Provided data >>
========================================================================

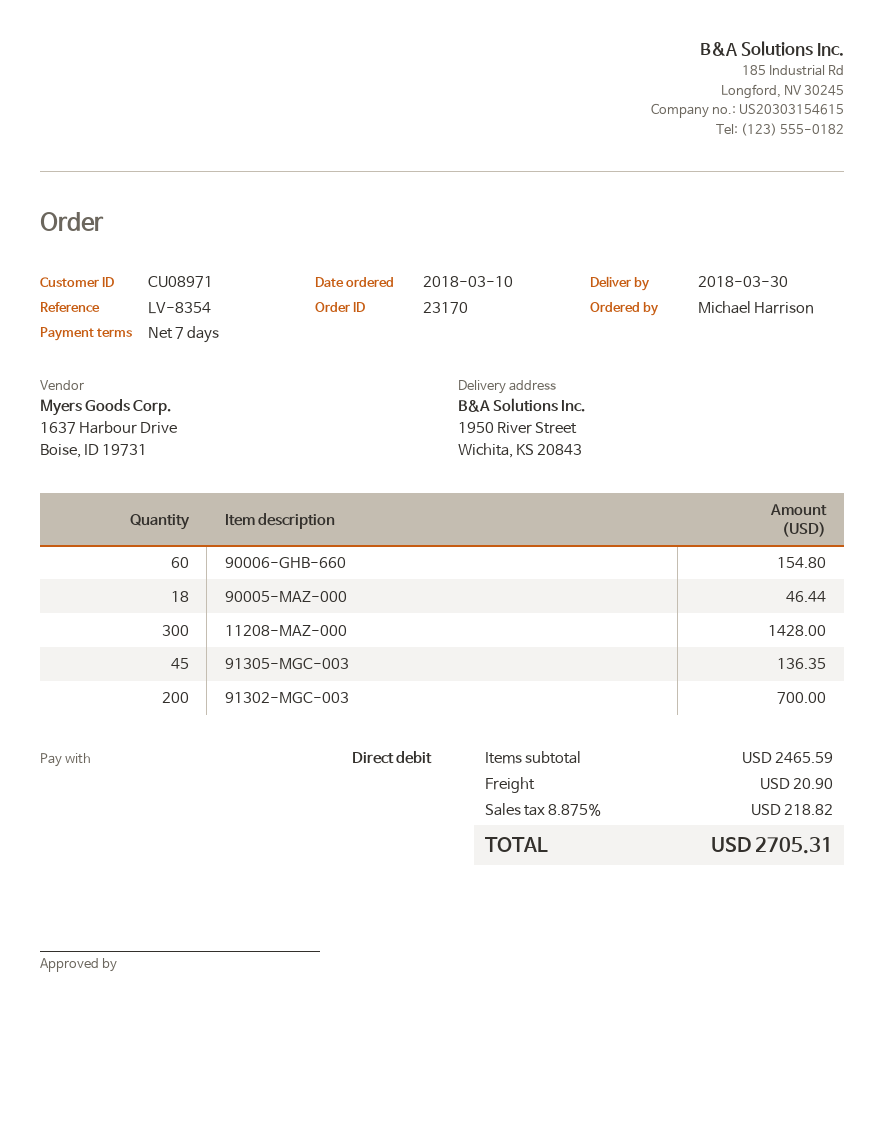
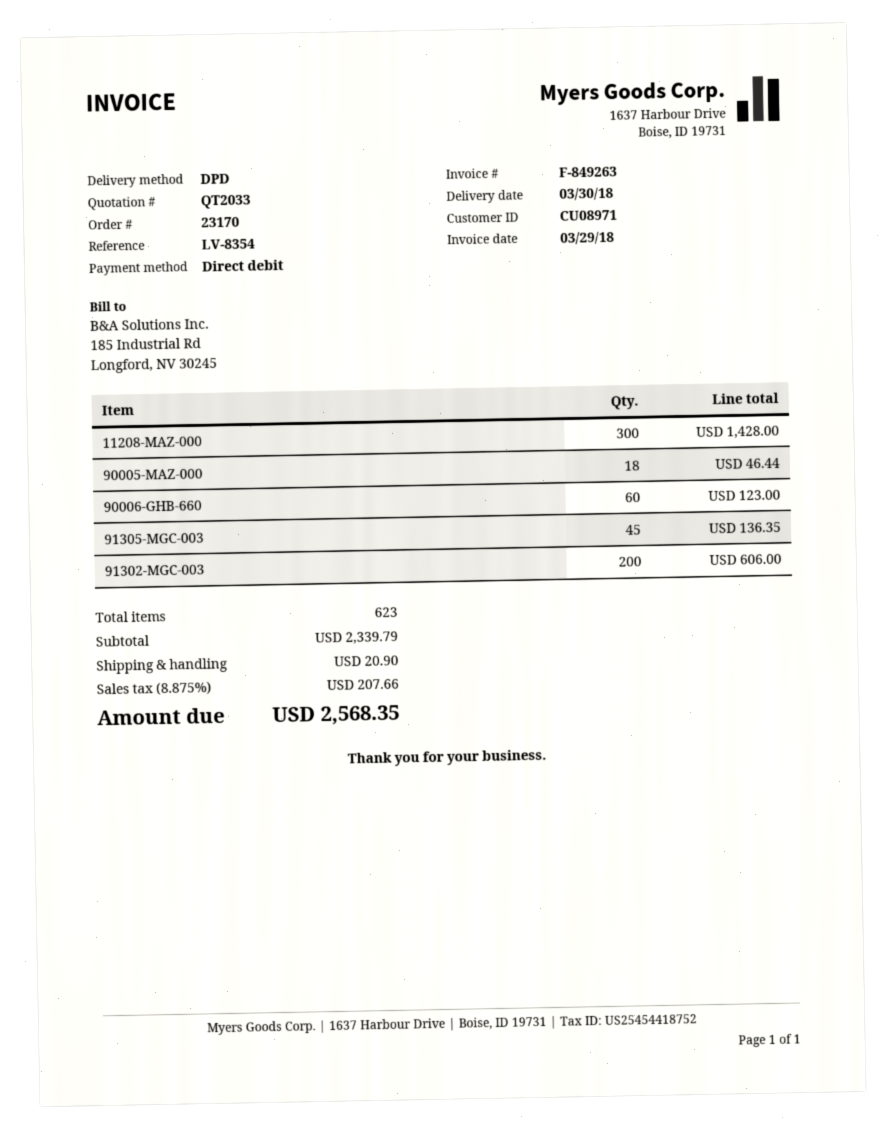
90006-GHB-660: 60 for 154.80 -> 60 for 123.00
91302-MGC-003: 200 for 700.00 -> 200 for 606.00
subtotal: 2465.59 -> 2339.79
tax: 8.875% = 218.82 -> 8.875% = 207.66
total: 2705.31 -> 2568.35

========================================================================

Work item >> Your answer must be the line containing "91302-MGC-003: 200 for" and each line after it in the listing above, copied exactly.

Result >>
91302-MGC-003: 200 for 700.00 -> 200 for 606.00
subtotal: 2465.59 -> 2339.79
tax: 8.875% = 218.82 -> 8.875% = 207.66
total: 2705.31 -> 2568.35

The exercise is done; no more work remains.